*Task to complete*:
Once the line with "4,00 SEK: 2 for 7.80 -> 2 for 8.00" is found, write it out along with each later line exactly, through the end of the entries, skipping every picture.

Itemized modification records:
§

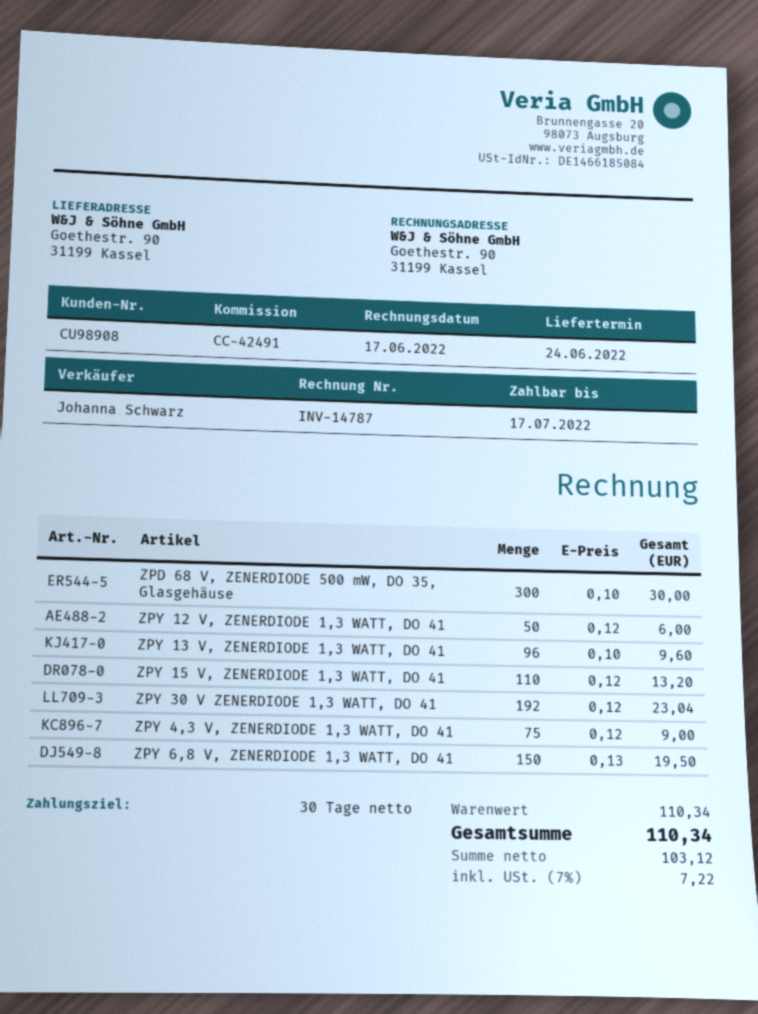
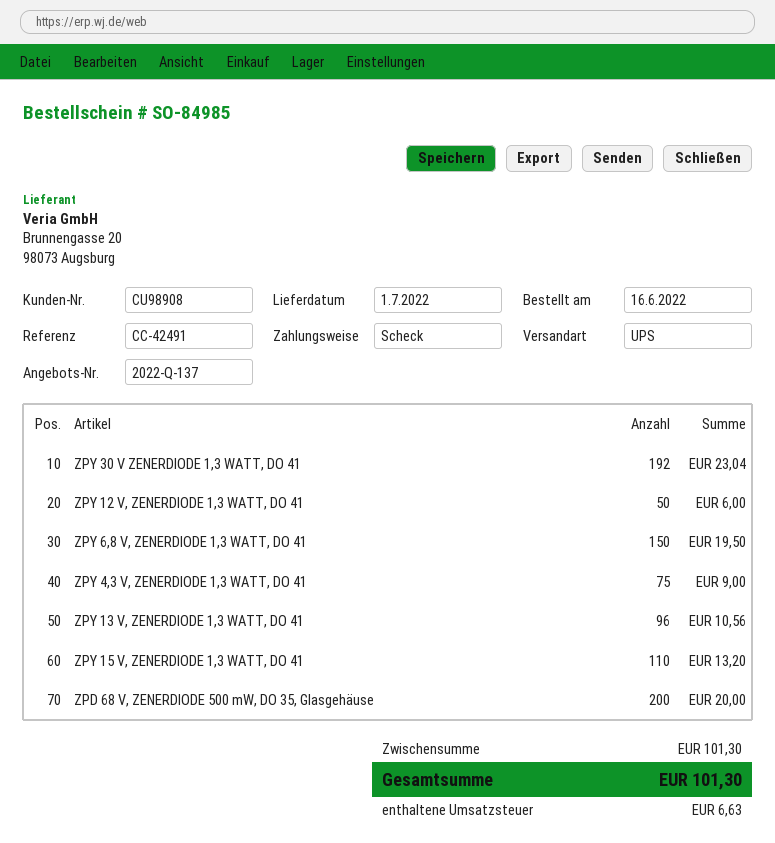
delivery date: 2022-06-24 -> 2022-07-01
ZPD 68 V, ZENERDIODE 500 mW, DO 35, Glasgehäuse: 300 for 30.00 -> 200 for 20.00
ZPY 13 V, ZENERDIODE 1,3 WATT, DO 41: 96 for 9.60 -> 96 for 10.56
subtotal: 110.34 -> 101.30
tax: 7.22 -> 6.63
total: 110.34 -> 101.30

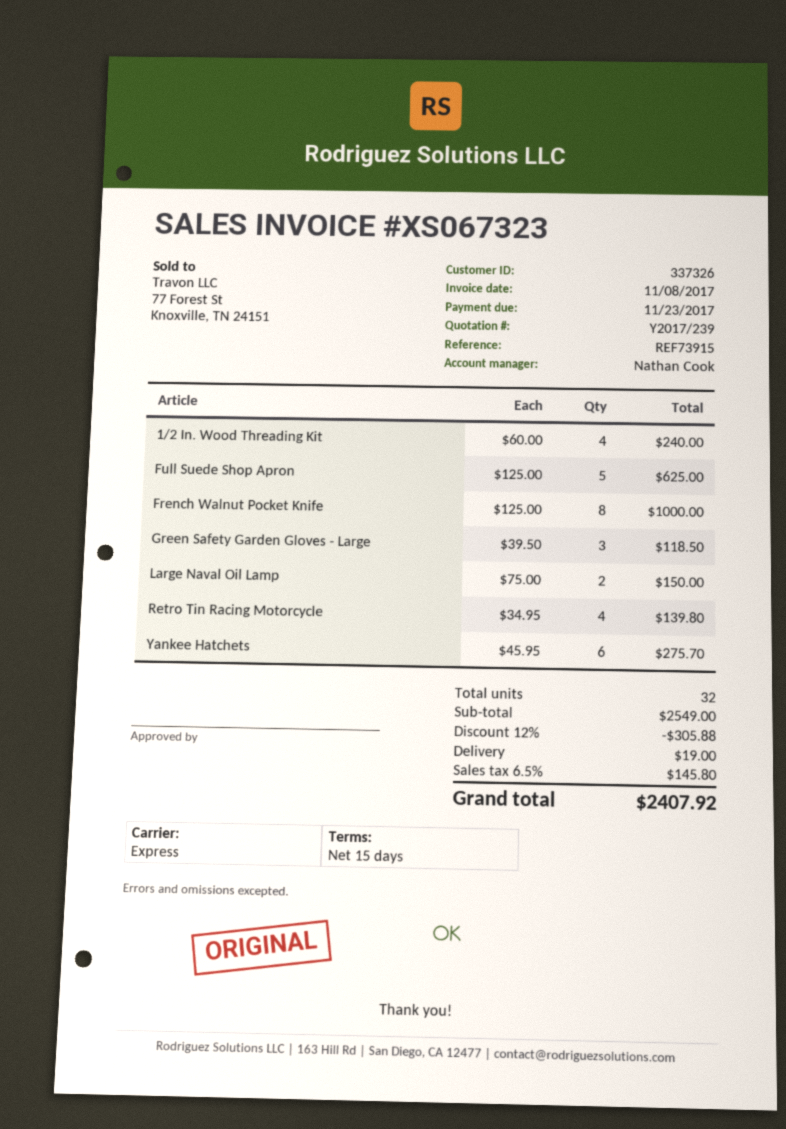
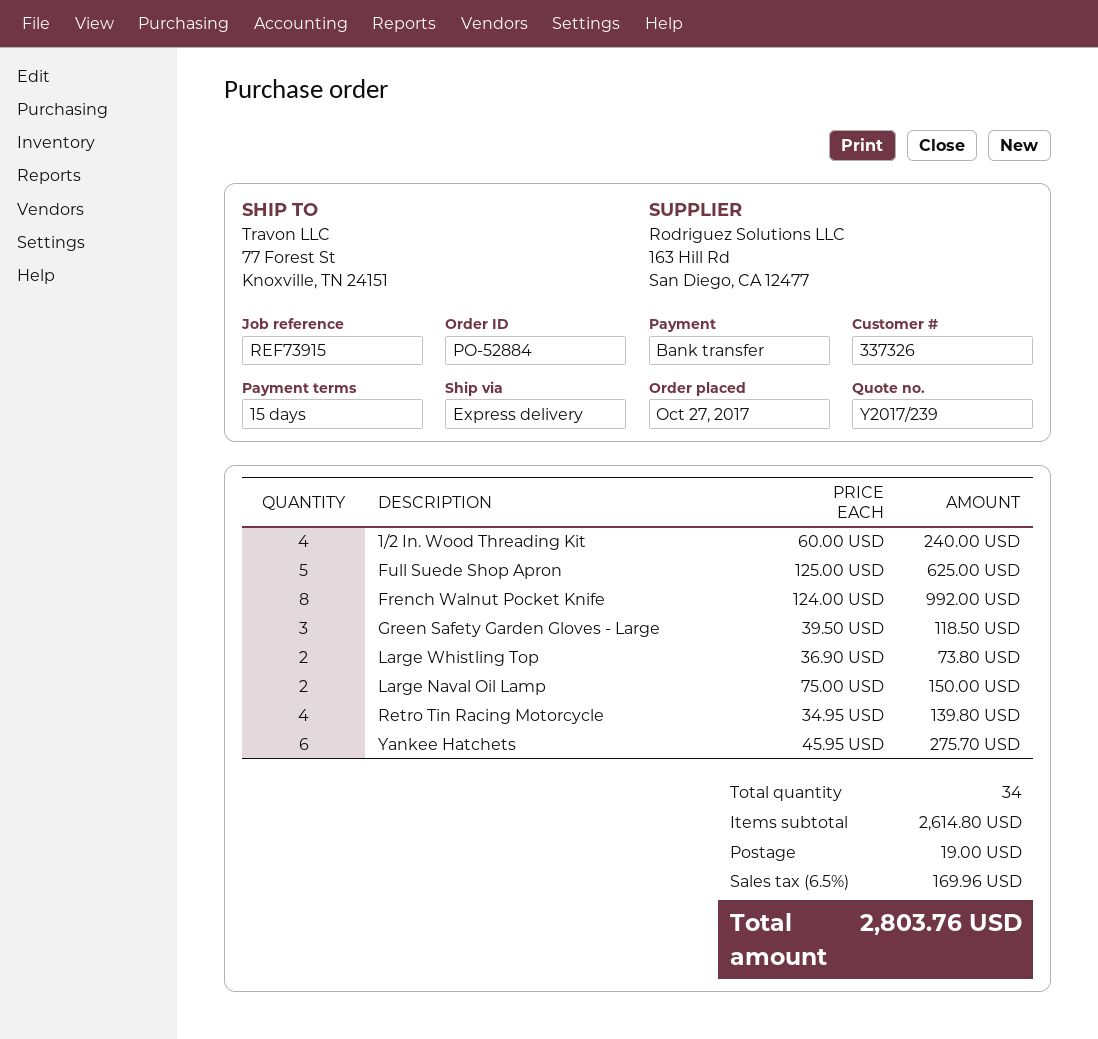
French Walnut Pocket Knife: 8 x 125.00 = 1000.00 -> 8 x 124.00 = 992.00
Large Whistling Top: none -> 2 x 36.90 = 73.80
total quantity: 32 -> 34
subtotal: 2549.00 -> 2614.80
discount: 12% = 305.88 -> none
tax: 6.5% = 145.80 -> 6.5% = 169.96
total: 2407.92 -> 2803.76

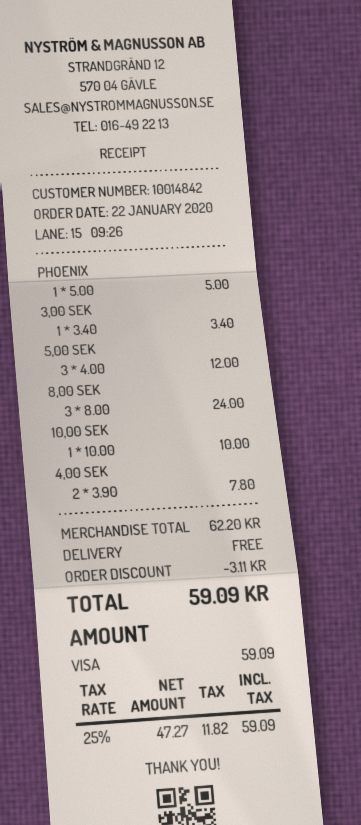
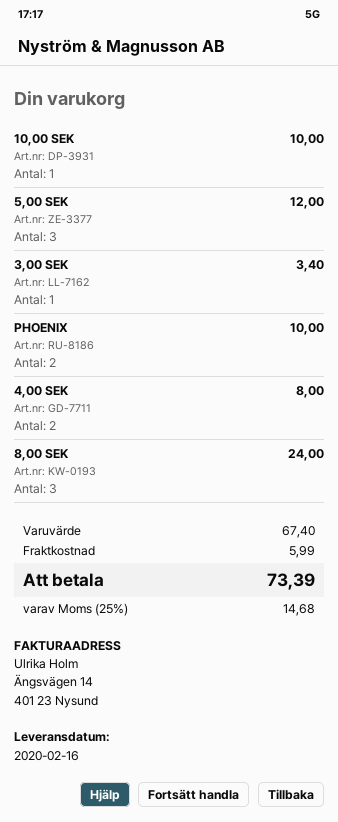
PHOENIX: 1 for 5.00 -> 2 for 10.00
4,00 SEK: 2 for 7.80 -> 2 for 8.00
subtotal: 62.20 -> 67.40
discount: 3.11 -> none
shipping: 0.00 -> 5.99
tax: 25% = 11.82 -> 25% = 14.68
total: 59.09 -> 73.39

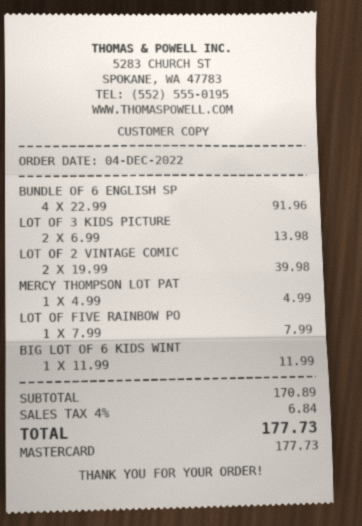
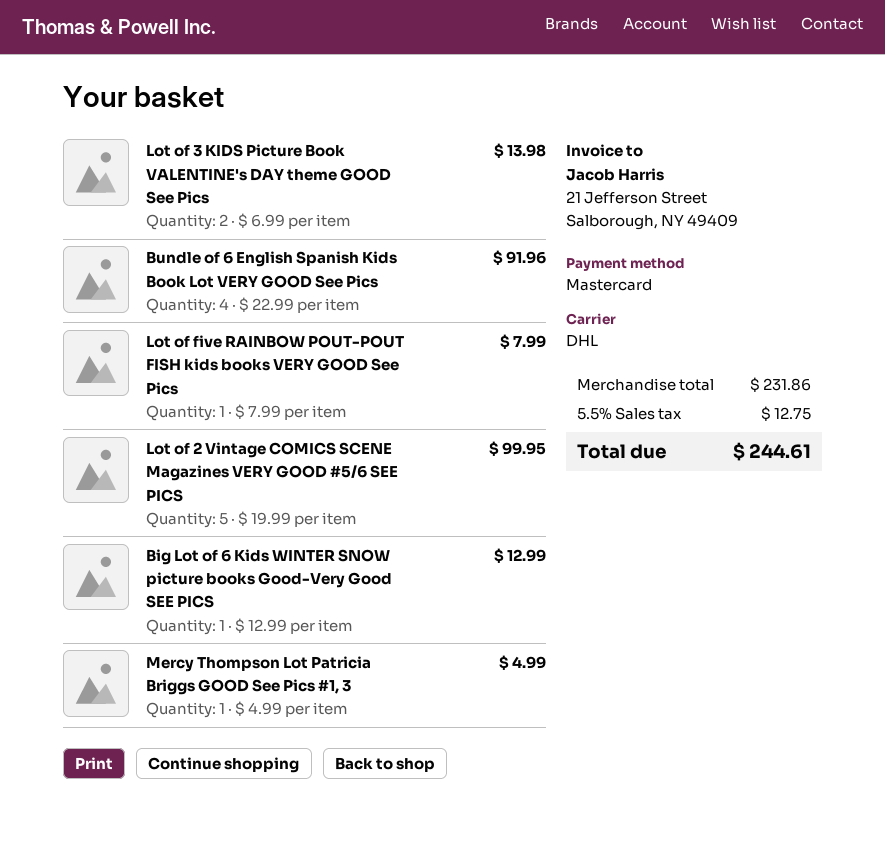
LOT OF 2 VINTAGE COMIC: 2 x 19.99 = 39.98 -> 5 x 19.99 = 99.95
BIG LOT OF 6 KIDS WINT: 1 x 11.99 = 11.99 -> 1 x 12.99 = 12.99
subtotal: 170.89 -> 231.86
tax: 4% = 6.84 -> 5.5% = 12.75
total: 177.73 -> 244.61

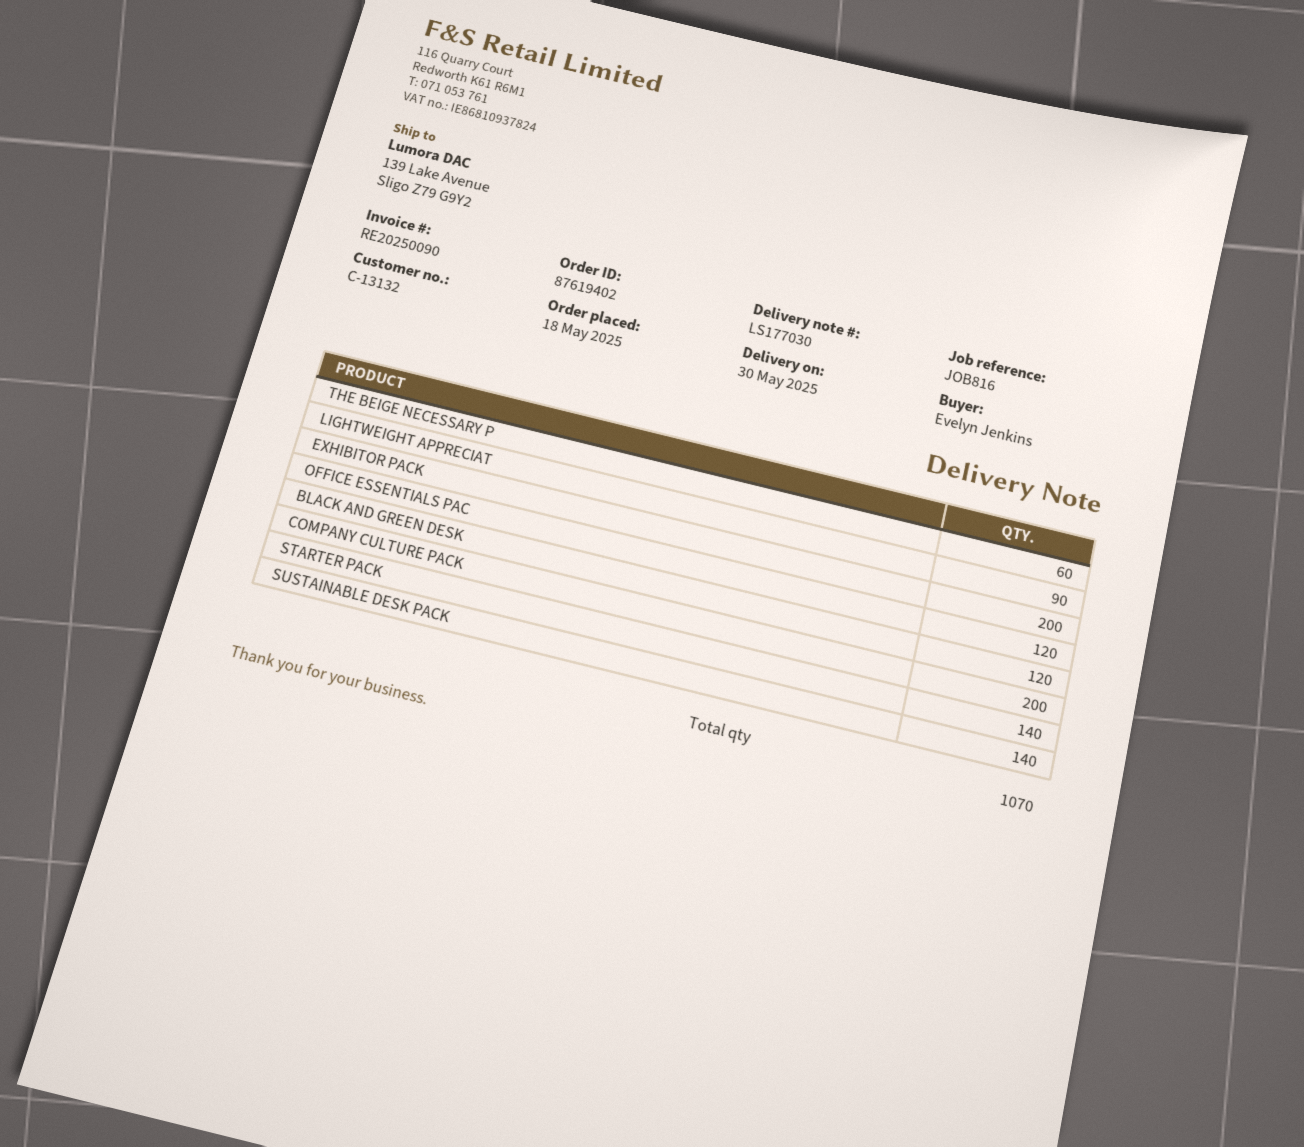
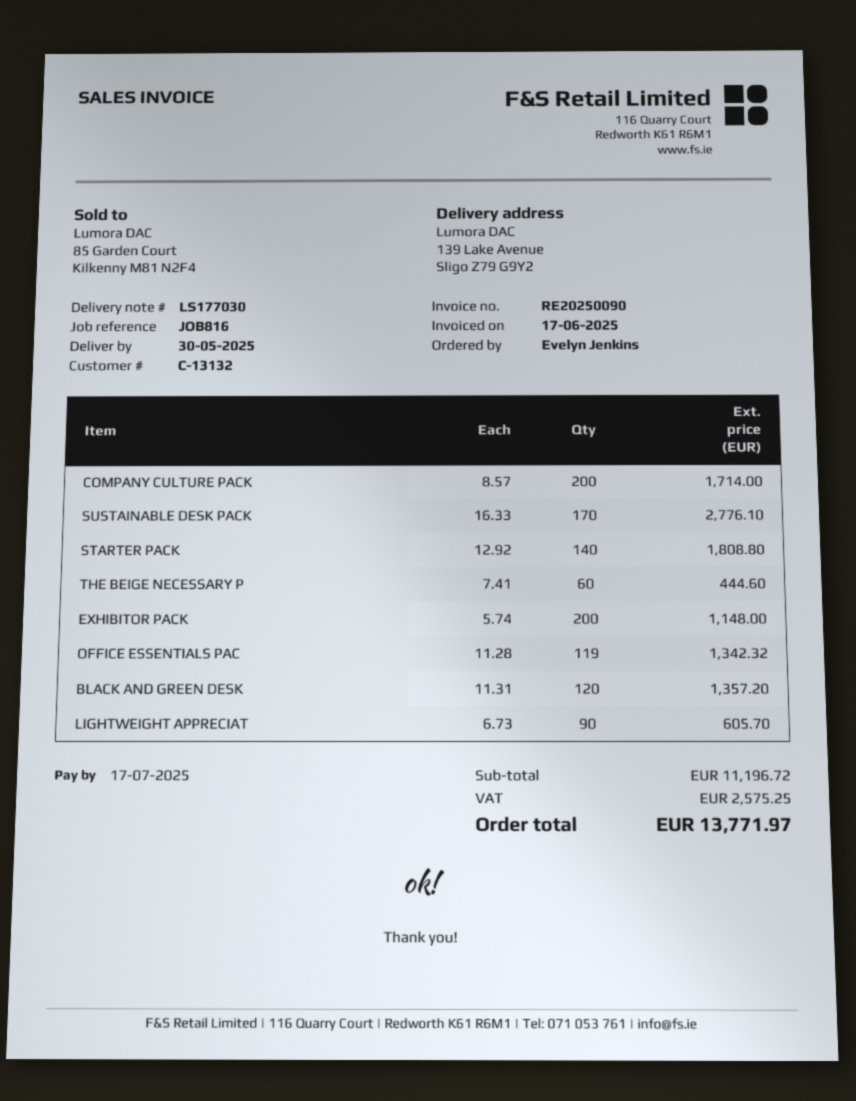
OFFICE ESSENTIALS PAC: 120 -> 119
SUSTAINABLE DESK PACK: 140 -> 170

§

*Written response*:
4,00 SEK: 2 for 7.80 -> 2 for 8.00
subtotal: 62.20 -> 67.40
discount: 3.11 -> none
shipping: 0.00 -> 5.99
tax: 25% = 11.82 -> 25% = 14.68
total: 59.09 -> 73.39

LOT OF 2 VINTAGE COMIC: 2 x 19.99 = 39.98 -> 5 x 19.99 = 99.95
BIG LOT OF 6 KIDS WINT: 1 x 11.99 = 11.99 -> 1 x 12.99 = 12.99
subtotal: 170.89 -> 231.86
tax: 4% = 6.84 -> 5.5% = 12.75
total: 177.73 -> 244.61

OFFICE ESSENTIALS PAC: 120 -> 119
SUSTAINABLE DESK PACK: 140 -> 170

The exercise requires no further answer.